Münafıklar ya da zayıf imanlı Müslümanlar, güvenliği ilgilendiren duyumlarını nakletmekte acele ederler. Böyle yapmakla Müslümanlar arası güven ortamına zarar verirler: “Onlara güven veya korkuya dair bir haber gelince hemen onu yayarlar; hâlbuki onu, Resul'e veya aralarında yetki sahibi kimselere götürselerdi onların arasından işin içyüzünü anlayanlar, onun ne olduğunu bilirlerdi. Allah'ın size lütuf ve rahmeti olmasaydı pek azınız hariç şeytana uyup giderdiniz.” (en-Nisâ 4/83). Güvenlik konularına dair haberler, ulu orta her yerde konuşulmamalı, önemli bir bilgi veya sorun varsa ilgili makamlara iletilmelidir. Söz konusu haber, Müslümanların kâfirleri cezalandırmasına dair sevindirici bir haber de olabilir; ancak onun da bir süre gizli tutulması gerekebilir. Dikkatsiz bir şekilde haber yayanların, aldıkları haberleri işin içyüzünü bilenlere götürmelerinin istenmesi, onların derinlikli düşünemeyen kimseler olduklarını göstermektedir. Ayetten anlaşılabilecek bir şey de güvenlik konulu haberleri rastgele yayanların, münafıklar değil de sahabe olduğu yorumu kabul edilirse onların bir kısmının kavrayışının zayıf bir kısmının da güçlü olduğu söylenebilir. Müminler, doğru yolu bulmalarını, akıllarını doğru kullanmalarına bağlamaktan çok Allah’ın onlara doğru yolu nasip etmesine bağlamalıdır. İslam ahlakı bunu gerektirir.

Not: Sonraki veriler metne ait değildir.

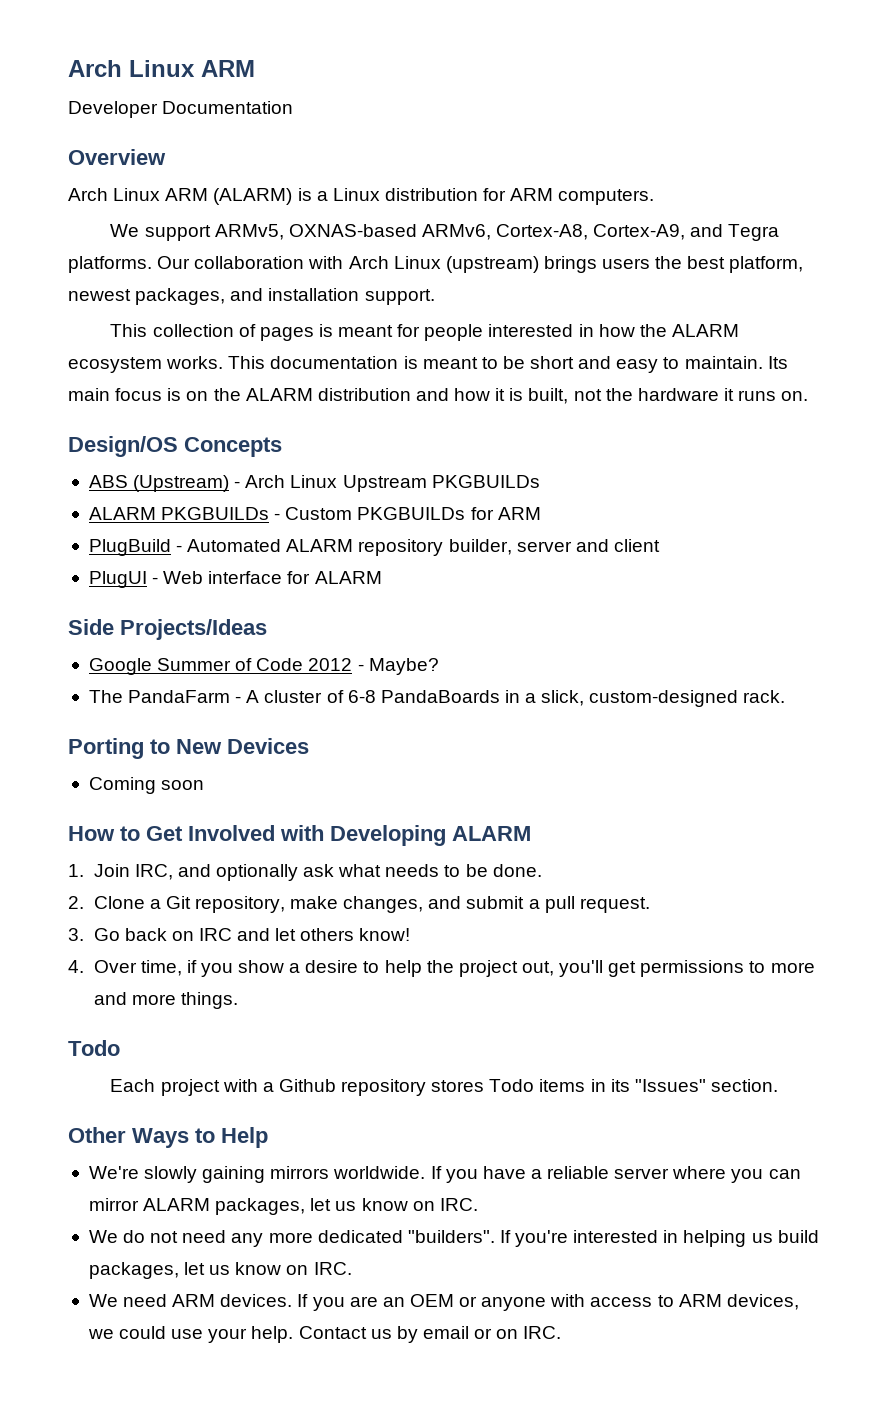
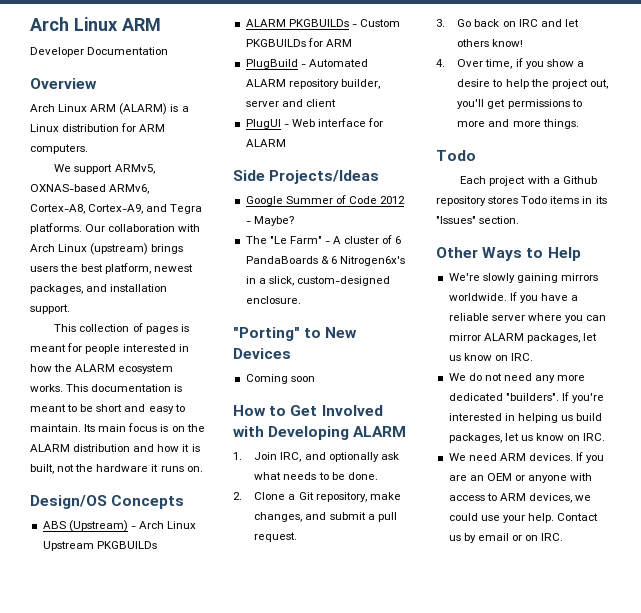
[128,690,231,703] PandaFarm -> [269,236,322,244] "Le Farm"
[347,690,500,703] 6-8 PandaBoards -> [395,236,402,244] [245,256,405,266] 6 PandaBoards & 6 Nitrogen6x's
[743,690,786,703] [68,738,144,759] rack. // Porting -> [245,296,301,304] [233,327,300,341] enclosure. // "Porting"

Görüldüğü gibi “güven” kelimesinin geçtiği ayetlerde delilden uzak dinin geçersizliğine, müşriklerin değil inananların güvende olmayı hak ettiklerine ve doğru yolu bulanların müminler olduğuna, güvenliği ilgilendiren olumlu veya olumsuz haberlerin herkesle değil, konuyu bilen ve o haberleri doğru bir biçimde değerlendirebilecek kimselerle paylaşmak gerektiğine dikkat çekilmektedir.

Dipnotlar:

1- İsmail Ebu Abdillah el-Buhârî, Sahihu’l-Buhârî, thk. Muhammed b. Züheyr Nâsır en-Nâsır (Beyrut: Daru Tavki’n-Necat, 1422), "Kitâbu ehâdisi’l-enbiyâ", 10 (No. 3360).

2- Türkçede de bir kimseye saygınlığından dolayı “sen” yerine “zât-ı âlileri” denilir.